**Exercise data:**

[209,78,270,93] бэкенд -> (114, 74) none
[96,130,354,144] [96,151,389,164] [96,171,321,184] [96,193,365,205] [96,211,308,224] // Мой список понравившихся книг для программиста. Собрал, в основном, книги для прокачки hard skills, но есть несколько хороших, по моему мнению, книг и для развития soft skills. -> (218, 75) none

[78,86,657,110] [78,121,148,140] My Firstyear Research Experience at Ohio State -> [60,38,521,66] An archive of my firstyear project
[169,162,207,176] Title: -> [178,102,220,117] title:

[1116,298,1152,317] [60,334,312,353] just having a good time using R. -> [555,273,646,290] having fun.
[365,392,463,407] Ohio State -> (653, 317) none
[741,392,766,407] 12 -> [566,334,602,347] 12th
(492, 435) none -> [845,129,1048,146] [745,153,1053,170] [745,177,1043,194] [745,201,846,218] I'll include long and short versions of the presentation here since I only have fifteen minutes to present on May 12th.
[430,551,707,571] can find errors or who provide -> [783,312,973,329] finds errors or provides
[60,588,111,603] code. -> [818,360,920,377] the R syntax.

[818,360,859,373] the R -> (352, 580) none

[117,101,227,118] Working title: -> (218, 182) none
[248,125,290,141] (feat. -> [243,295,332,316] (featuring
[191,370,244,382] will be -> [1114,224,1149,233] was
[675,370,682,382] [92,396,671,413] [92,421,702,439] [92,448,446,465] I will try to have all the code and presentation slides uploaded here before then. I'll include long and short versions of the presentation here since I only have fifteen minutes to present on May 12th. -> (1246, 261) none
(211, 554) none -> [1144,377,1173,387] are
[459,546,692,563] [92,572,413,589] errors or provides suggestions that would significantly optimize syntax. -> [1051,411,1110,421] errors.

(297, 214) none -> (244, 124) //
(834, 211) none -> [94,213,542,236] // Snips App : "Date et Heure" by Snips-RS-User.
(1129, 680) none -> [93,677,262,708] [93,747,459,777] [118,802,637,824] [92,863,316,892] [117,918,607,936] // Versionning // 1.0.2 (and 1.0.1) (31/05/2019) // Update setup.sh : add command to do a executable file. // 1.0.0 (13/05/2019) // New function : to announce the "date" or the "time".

**Try it:** Exactly as they are written, print the entries again.

**Answer section:**
[209,78,270,93] бэкенд -> (114, 74) none
[96,130,354,144] [96,151,389,164] [96,171,321,184] [96,193,365,205] [96,211,308,224] // Мой список понравившихся книг для программиста. Собрал, в основном, книги для прокачки hard skills, но есть несколько хороших, по моему мнению, книг и для развития soft skills. -> (218, 75) none

[78,86,657,110] [78,121,148,140] My Firstyear Research Experience at Ohio State -> [60,38,521,66] An archive of my firstyear project
[169,162,207,176] Title: -> [178,102,220,117] title:

[1116,298,1152,317] [60,334,312,353] just having a good time using R. -> [555,273,646,290] having fun.
[365,392,463,407] Ohio State -> (653, 317) none
[741,392,766,407] 12 -> [566,334,602,347] 12th
(492, 435) none -> [845,129,1048,146] [745,153,1053,170] [745,177,1043,194] [745,201,846,218] I'll include long and short versions of the presentation here since I only have fifteen minutes to present on May 12th.
[430,551,707,571] can find errors or who provide -> [783,312,973,329] finds errors or provides
[60,588,111,603] code. -> [818,360,920,377] the R syntax.

[818,360,859,373] the R -> (352, 580) none

[117,101,227,118] Working title: -> (218, 182) none
[248,125,290,141] (feat. -> [243,295,332,316] (featuring
[191,370,244,382] will be -> [1114,224,1149,233] was
[675,370,682,382] [92,396,671,413] [92,421,702,439] [92,448,446,465] I will try to have all the code and presentation slides uploaded here before then. I'll include long and short versions of the presentation here since I only have fifteen minutes to present on May 12th. -> (1246, 261) none
(211, 554) none -> [1144,377,1173,387] are
[459,546,692,563] [92,572,413,589] errors or provides suggestions that would significantly optimize syntax. -> [1051,411,1110,421] errors.

(297, 214) none -> (244, 124) //
(834, 211) none -> [94,213,542,236] // Snips App : "Date et Heure" by Snips-RS-User.
(1129, 680) none -> [93,677,262,708] [93,747,459,777] [118,802,637,824] [92,863,316,892] [117,918,607,936] // Versionning // 1.0.2 (and 1.0.1) (31/05/2019) // Update setup.sh : add command to do a executable file. // 1.0.0 (13/05/2019) // New function : to announce the "date" or the "time".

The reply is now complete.